After implantation, these children often return for anesthesia services for neuromodulator-related surgery or non-neuromodulator-related procedures and imaging. Because the updated VNS design involves a closed-loop system that senses an increase in heart rate to initiate therapy, it is important to turn off the VNS prior to surgery or imaging procedures when tachycardia may be a common event. Currently, VNS devices for pediatric epilepsy are manufactured by LivaNova (VNS Therapy®). The implantable pulse generator battery usually lasts 3–8 years [53]. Battery replacement is a minimally invasive surgery but unlike adults, children generally do not tolerate the procedure under light sedation and require general anesthesia. Once the battery is replaced, the device can be activated in the operating room or at a later time.
Electrocautery can also damage the device and/or affect the stimulation. Bipolar cautery is preferred over monopolar cautery due to the risk of arcing current on the device [53]. If the VNS device is in active mode for surgery, patients may have their own personal magnet placed over the internal pulse generator in the operating room by the anesthesiologist to turn off the device if needed. Alternatively, if the VNS magnet is unavailable, any typical pacemaker magnet (with a strength > 50 gauss) can also deactivate the VNS [54]. If monopolar cautery is used, the grounding pad should be placed as far away from the generator as possible. Immediate postoperative management for non-neurologic surgeries includes prompt reactivation with interrogation to confirm proper function. This requires coordination with the pediatric neurology team. Close monitoring is necessary for stimulation-related respiratory events such as apnea or stridor. Emergence delirium or agitation may mimic seizures, making preoperative knowledge of seizure semiology essential in postoperative assessment.
Central line placement, specifically in the internal jugular or subclavian veins, requires special consideration in a patient with a VNS device. VNS leads most commonly run from the generator in the left chest, up the left neck, and around the left vagus nerve [55]. Therefore, left-sided central lines in that area should be avoided. Ultrasound may be used to identify the hyperechoic cylindrical leads in the cervical region. Caution should be used to minimize neck rotation and traction on the leads when placing lines in the neck and upper chest. Peripherally inserted central catheters (PICC) or femoral lines are alternatives that can be used if central access is needed.
Extra care should be taken when administering neuraxial anesthesia to a child with an implanted VNS device. Neuraxial anesthesia can produce a sympathetic blockade corresponding to the dermatomal level at which the block rises. If the sympathetic cardiac accelerator fibers (T1–T4) are affected, there may be unopposed parasympathetic tone resulting in significant bradycardia. If neuraxial anesthesia is planned, it is even more prudent to turn off VNS stimulation during surgery and take extra caution when turning the stimulation back on postoperatively due to the potential synergistic bradycardia effects. Patients may benefit from continuous electrocardiography monitoring and having atropine immediately available [56,57].
For radiology studies, VNS devices are MRI 1.5 T conditional [53]. VNS devices are also 3 T conditional but preclude scanning where the device is located between the C7 and T8 levels of the spine. Prior to the MRI, the VNS stimulation therapy must be turned off (all output currents set to 0.0 mA) [47].

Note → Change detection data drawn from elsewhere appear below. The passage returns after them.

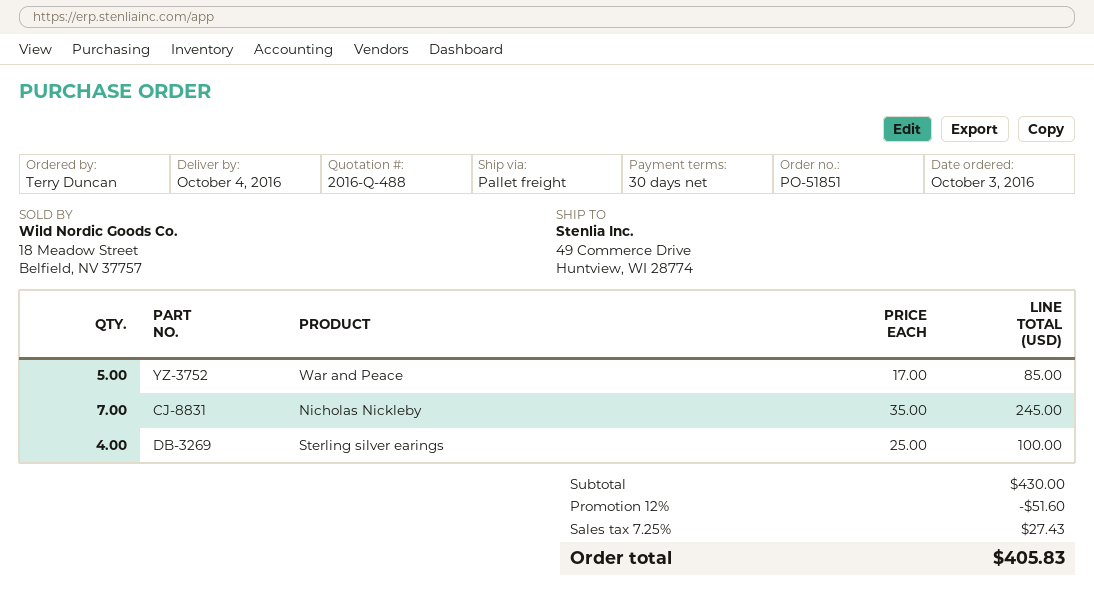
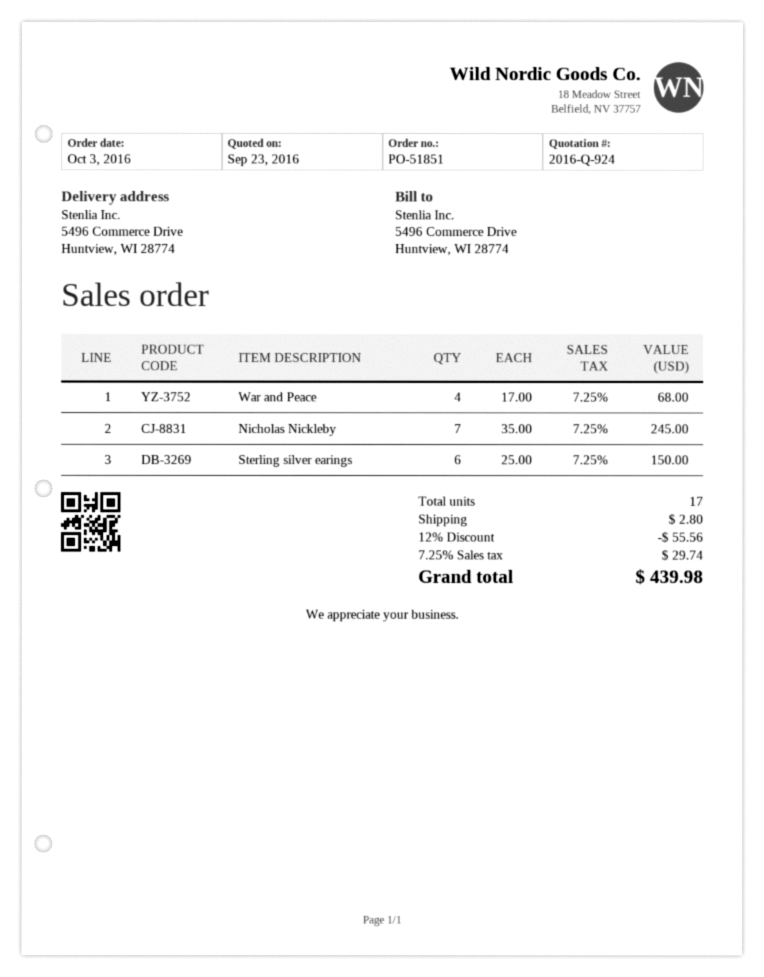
quote number: 2016-Q-488 -> 2016-Q-924
ship to: 49 Commerce Drive, Huntview, WI 28774 -> 5496 Commerce Drive, Huntview, WI 28774
War and Peace: 5 x 17.00 = 85.00 -> 4 x 17.00 = 68.00
Sterling silver earings: 4 x 25.00 = 100.00 -> 6 x 25.00 = 150.00
discount: 12% = 51.60 -> 12% = 55.56
shipping: none -> 2.80
tax: 7.25% = 27.43 -> 7.25% = 29.74
total: 405.83 -> 439.98

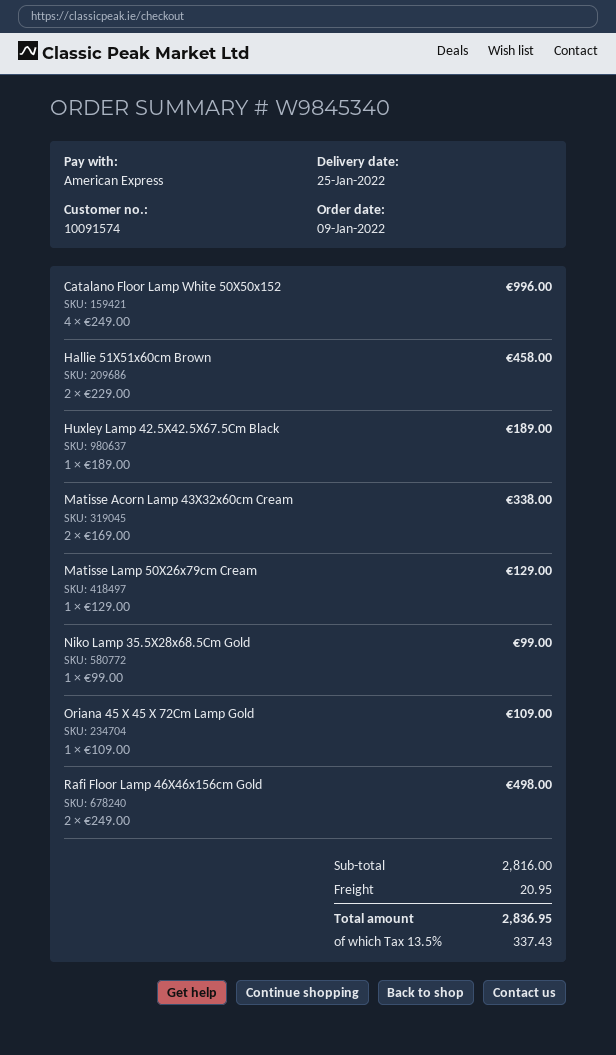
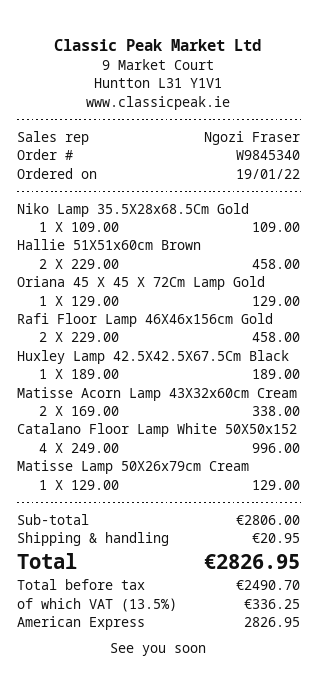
order date: 2022-01-09 -> 2022-01-19
Niko Lamp 35.5X28x68.5Cm Gold: 1 x 99.00 = 99.00 -> 1 x 109.00 = 109.00
Oriana 45 X 45 X 72Cm Lamp Gold: 1 x 109.00 = 109.00 -> 1 x 129.00 = 129.00
Rafi Floor Lamp 46X46x156cm Gold: 2 x 249.00 = 498.00 -> 2 x 229.00 = 458.00
subtotal: 2816.00 -> 2806.00
tax: 13.5% = 337.43 -> 13.5% = 336.25
total: 2836.95 -> 2826.95

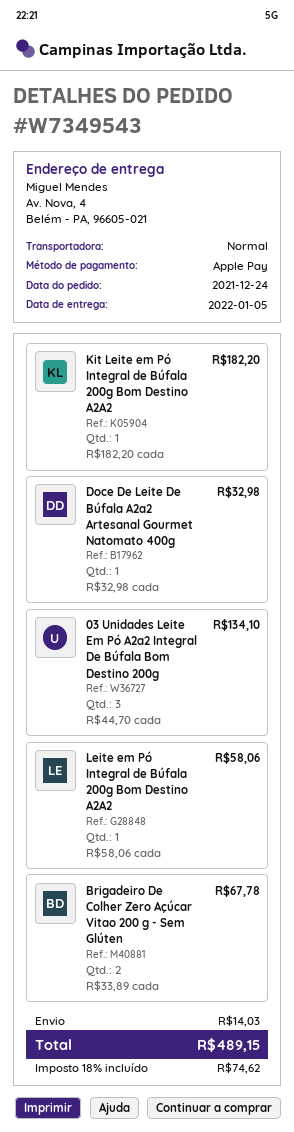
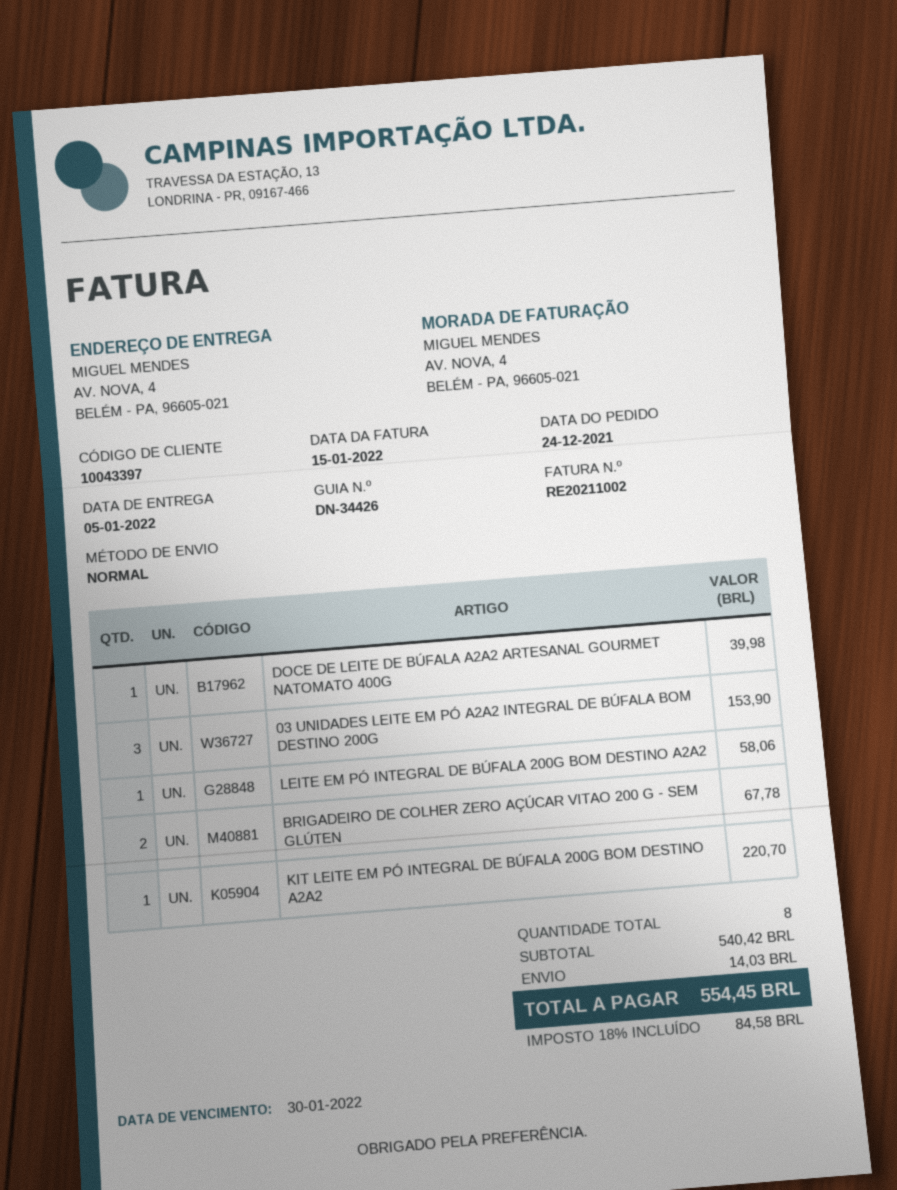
Kit Leite em Pó Integral de Búfala 200g Bom Destino A2A2: 1 for 182.20 -> 1 for 220.70
Doce De Leite De Búfala A2a2 Artesanal Gourmet Natomato 400g: 1 for 32.98 -> 1 for 39.98
03 Unidades Leite Em Pó A2a2 Integral De Búfala Bom Destino 200g: 3 for 134.10 -> 3 for 153.90
tax: 18% = 74.62 -> 18% = 84.58
total: 489.15 -> 554.45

6.2. Deep Brain Stimulation Considerations

DBS devices are placed intracranially and have risks associated with intracranial surgery, such as bleeding. A multicenter pediatric DBS registry, which includes indications for other neurodevelopmental disorders, reported infection rates comparable to adult studies [58]. Interestingly, infection rates for patients with movement disorders were higher than for patients with DRE. To minimize damage to the device, companies recommend turning the DBS device off for surgical procedures, if possible. Unfortunately, there is limited safety data on the effects of electrocautery on DBS. Monopolar electrocautery has been used safely, but bipolar electrocautery is recommended due to the theoretical decreased risk from the reduced electromagnetic field [53]. The device should be re-activated postoperatively and interrogated to confirm proper functioning.
DBS devices have intracranial leads connected to a subcutaneous subclavicular pulse generator. The leads descend from the scalp to a retroauricular path down the neck to the chest or abdomen generator [59]. Central line placement in the neck or chest also requires special consideration. The tunneled DBS leads commonly run subcutaneously along the lateral neck so the contralateral side should therefore be chosen for a central line. Caution should be used to minimize neck rotation and traction on the leads.
For radiology studies, DBS are 1.5 T conditional and newer models are 3 T conditional, and may even have an “MRI mode” to help protect the device from overheating during the scan. Without the “MRI mode,” manufacturers recommend turning the device off and reactivating afterwards with interrogation to confirm proper functioning [53].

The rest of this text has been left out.